■ Exercise details
Using the records below, find every line that includes "heading" and copy it.

Extracted information section start

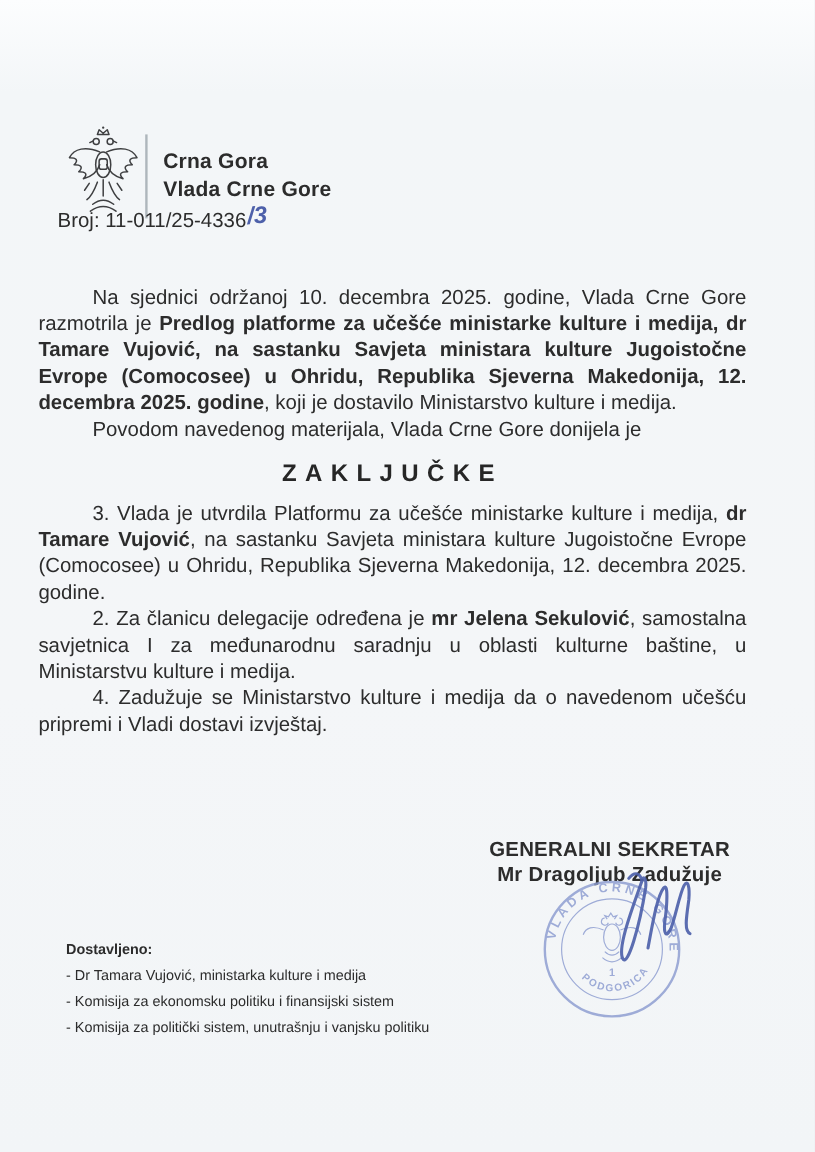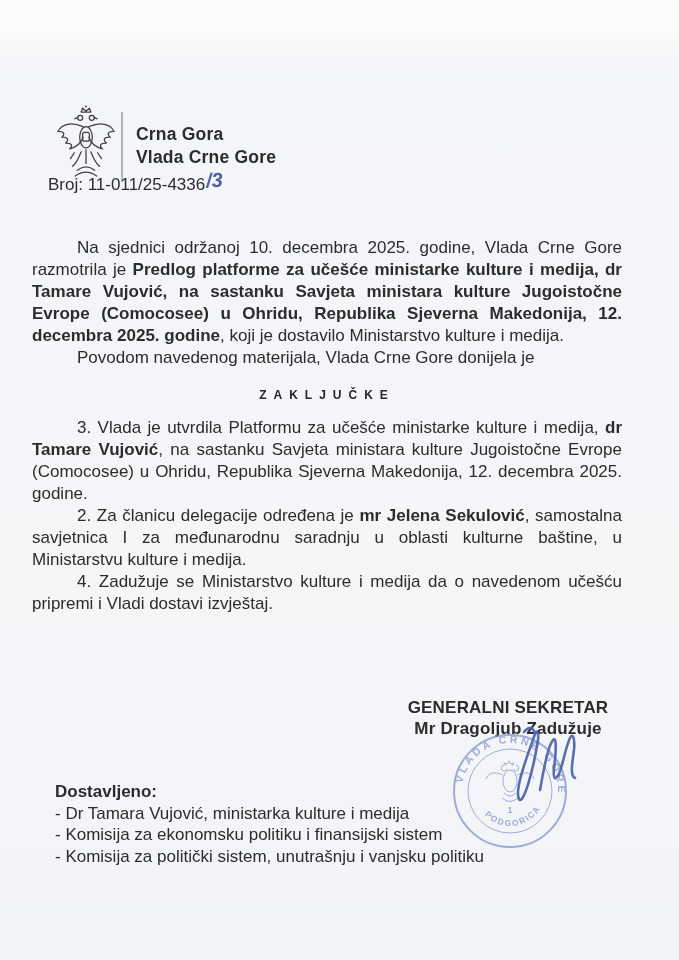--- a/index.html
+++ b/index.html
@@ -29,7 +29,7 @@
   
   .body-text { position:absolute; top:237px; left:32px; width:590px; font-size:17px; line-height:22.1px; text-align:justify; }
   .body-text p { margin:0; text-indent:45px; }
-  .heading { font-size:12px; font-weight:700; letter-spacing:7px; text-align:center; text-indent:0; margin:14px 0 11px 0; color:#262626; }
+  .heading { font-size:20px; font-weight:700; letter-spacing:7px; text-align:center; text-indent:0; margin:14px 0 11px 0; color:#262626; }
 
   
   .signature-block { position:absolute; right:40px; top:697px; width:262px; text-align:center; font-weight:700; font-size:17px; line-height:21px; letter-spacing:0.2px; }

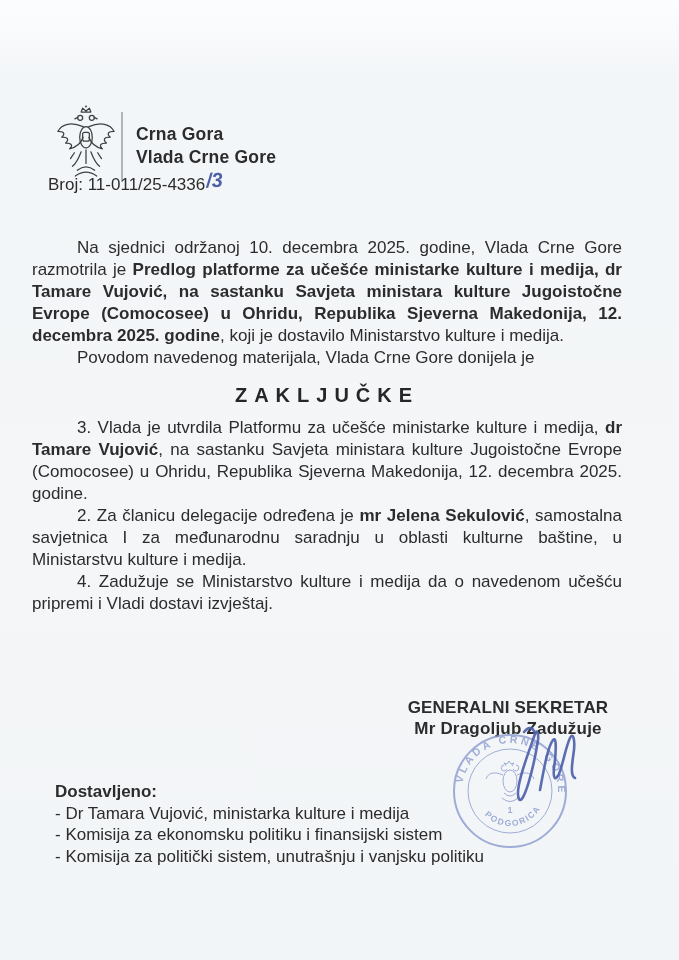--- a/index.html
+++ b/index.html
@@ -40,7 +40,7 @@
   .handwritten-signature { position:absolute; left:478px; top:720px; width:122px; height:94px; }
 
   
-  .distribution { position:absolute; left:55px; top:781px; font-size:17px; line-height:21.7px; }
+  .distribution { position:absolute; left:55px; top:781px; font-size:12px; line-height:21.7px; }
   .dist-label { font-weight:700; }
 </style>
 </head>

Extracted information section end

■ Written reply
-  .heading { font-size:12px; font-weight:700; letter-spacing:7px; text-align:center; text-indent:0; margin:14px 0 11px 0; color:#262626; }
+  .heading { font-size:20px; font-weight:700; letter-spacing:7px; text-align:center; text-indent:0; margin:14px 0 11px 0; color:#262626; }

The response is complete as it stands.